◆ **TASK STATEMENT**: Nothing is needed except the lines below that run from the one with "(1216, 428) none" through the one with "[125,554,327,571] Masataka Yakura", repeated exactly.

....

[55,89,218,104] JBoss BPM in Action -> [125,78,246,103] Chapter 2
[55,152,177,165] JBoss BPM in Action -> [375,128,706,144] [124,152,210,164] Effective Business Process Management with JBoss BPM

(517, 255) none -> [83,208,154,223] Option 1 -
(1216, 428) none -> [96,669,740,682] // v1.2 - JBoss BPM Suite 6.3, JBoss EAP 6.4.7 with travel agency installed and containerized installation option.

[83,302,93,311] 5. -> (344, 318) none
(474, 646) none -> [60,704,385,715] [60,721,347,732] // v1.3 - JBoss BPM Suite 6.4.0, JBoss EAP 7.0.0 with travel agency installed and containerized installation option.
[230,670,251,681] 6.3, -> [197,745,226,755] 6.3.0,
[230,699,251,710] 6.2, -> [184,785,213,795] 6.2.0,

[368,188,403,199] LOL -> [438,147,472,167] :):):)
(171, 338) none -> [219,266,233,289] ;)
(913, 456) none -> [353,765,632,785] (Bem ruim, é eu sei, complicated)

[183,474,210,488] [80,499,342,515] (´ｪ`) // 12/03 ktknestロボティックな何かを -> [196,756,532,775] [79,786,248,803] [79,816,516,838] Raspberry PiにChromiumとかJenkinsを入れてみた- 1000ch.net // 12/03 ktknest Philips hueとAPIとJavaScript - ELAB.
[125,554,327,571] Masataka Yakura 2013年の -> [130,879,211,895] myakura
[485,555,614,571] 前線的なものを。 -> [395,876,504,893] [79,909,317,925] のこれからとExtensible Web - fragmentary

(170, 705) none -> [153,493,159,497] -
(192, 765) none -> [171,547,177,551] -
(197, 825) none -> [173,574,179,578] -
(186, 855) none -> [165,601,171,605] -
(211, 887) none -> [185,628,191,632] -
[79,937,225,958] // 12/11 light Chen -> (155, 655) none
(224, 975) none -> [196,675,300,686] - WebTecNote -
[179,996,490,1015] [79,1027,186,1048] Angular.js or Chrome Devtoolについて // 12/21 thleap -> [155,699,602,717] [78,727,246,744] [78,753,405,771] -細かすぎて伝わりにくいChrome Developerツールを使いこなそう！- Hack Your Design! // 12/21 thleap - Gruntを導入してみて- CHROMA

....

◆ **ANSWER TO THIS TASK**:
(1216, 428) none -> [96,669,740,682] // v1.2 - JBoss BPM Suite 6.3, JBoss EAP 6.4.7 with travel agency installed and containerized installation option.

[83,302,93,311] 5. -> (344, 318) none
(474, 646) none -> [60,704,385,715] [60,721,347,732] // v1.3 - JBoss BPM Suite 6.4.0, JBoss EAP 7.0.0 with travel agency installed and containerized installation option.
[230,670,251,681] 6.3, -> [197,745,226,755] 6.3.0,
[230,699,251,710] 6.2, -> [184,785,213,795] 6.2.0,

[368,188,403,199] LOL -> [438,147,472,167] :):):)
(171, 338) none -> [219,266,233,289] ;)
(913, 456) none -> [353,765,632,785] (Bem ruim, é eu sei, complicated)

[183,474,210,488] [80,499,342,515] (´ｪ`) // 12/03 ktknestロボティックな何かを -> [196,756,532,775] [79,786,248,803] [79,816,516,838] Raspberry PiにChromiumとかJenkinsを入れてみた- 1000ch.net // 12/03 ktknest Philips hueとAPIとJavaScript - ELAB.
[125,554,327,571] Masataka Yakura 2013年の -> [130,879,211,895] myakura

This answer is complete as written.